“Professional” Means Getting Paid For Your Time

, , , , , , | Working | April 23, 2020

(This takes place at my first job. I work at a popular teenage clothing store at the mall. The earliest we are allowed to clock in is five minutes before our shift starts. My shift starts at 11:00 am and I walk in at 10:50 to go to the break room before clocking in. At 10:55, I clock in, when the manager on duty approaches me along with some of my coworkers.)

MOD: “[My Name]! You’re late!”

Me: *glances at my watch* “What do you mean? It’s 10:55. Doesn’t my shift start at 11:00?”

MOD: “Yes, but you’re supposed to be here fifteen minutes before your shift starts so the team can go over stuff.”

Me: “Oh, I’m sorry. No one ever told me that.”

MOD: “Be here on time next time.”

Me: “Okay. So, just for clarification, we are allowed to clock in fifteen minutes before our shift? Because I thought it was only five minutes.”

MOD: “No. It’s still only five minutes before.”

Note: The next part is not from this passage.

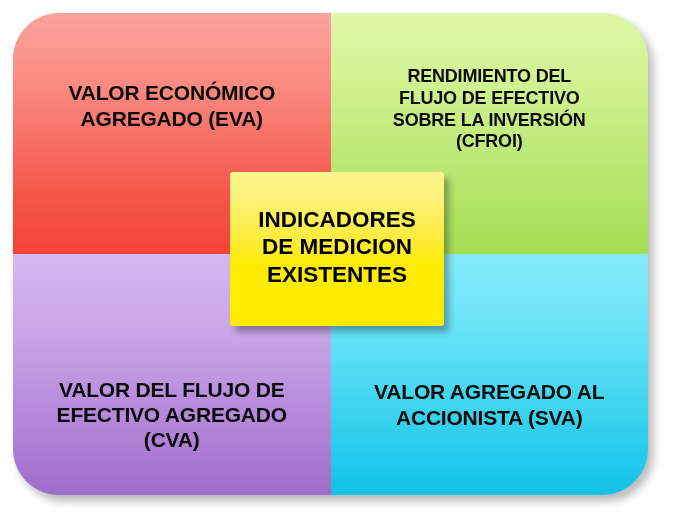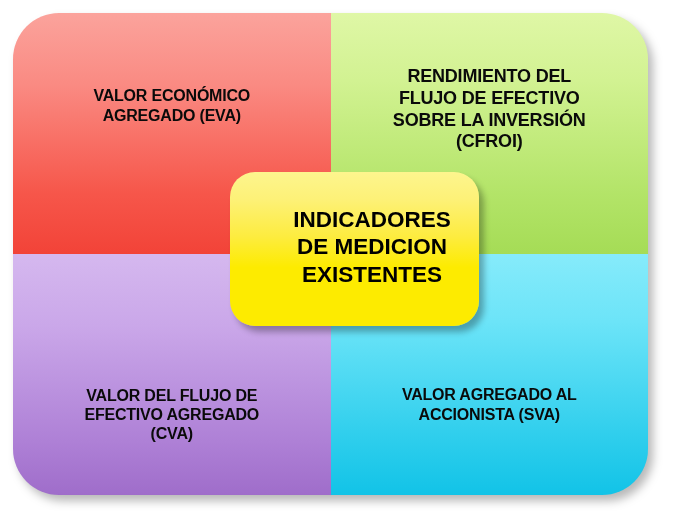"VALOR ECONÓMICO" .quad-label { font-size: 16px -> 21px }
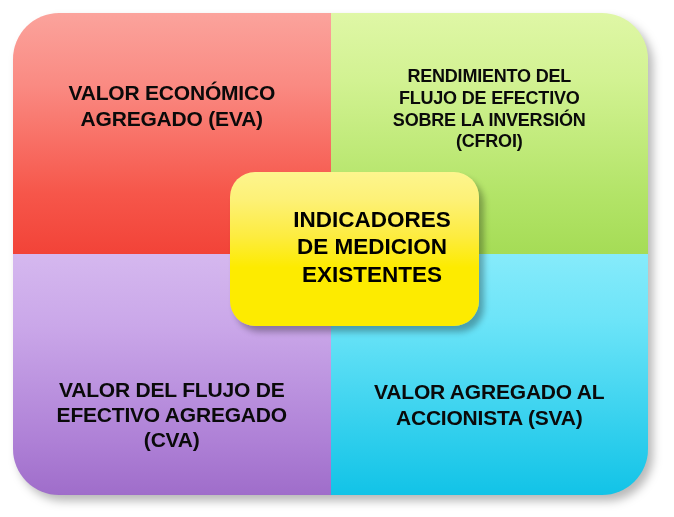"INDICADORES" .center-box { border-radius: 25px -> 3px; padding-left: 35px -> none }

Me: “Wait. What? So you want us to show up fifteen minutes before our shift but we can’t clock in?”

MOD: “Yes.”

Me: *long pause* “Yeah, that’s not going to happen. If I’m required to be here fifteen minutes before our shift to do work-related things, then I’m clocking in so I get paid for that time.”

(The MOD didn’t really know how to respond to me telling her no. Apparently, I was the only one who had actually said something back. Later, she told me it was unprofessional of me to talk to her that way in front of the other employees. I responded that it was unprofessional of her to talk to me about being “late” in front of my coworkers.)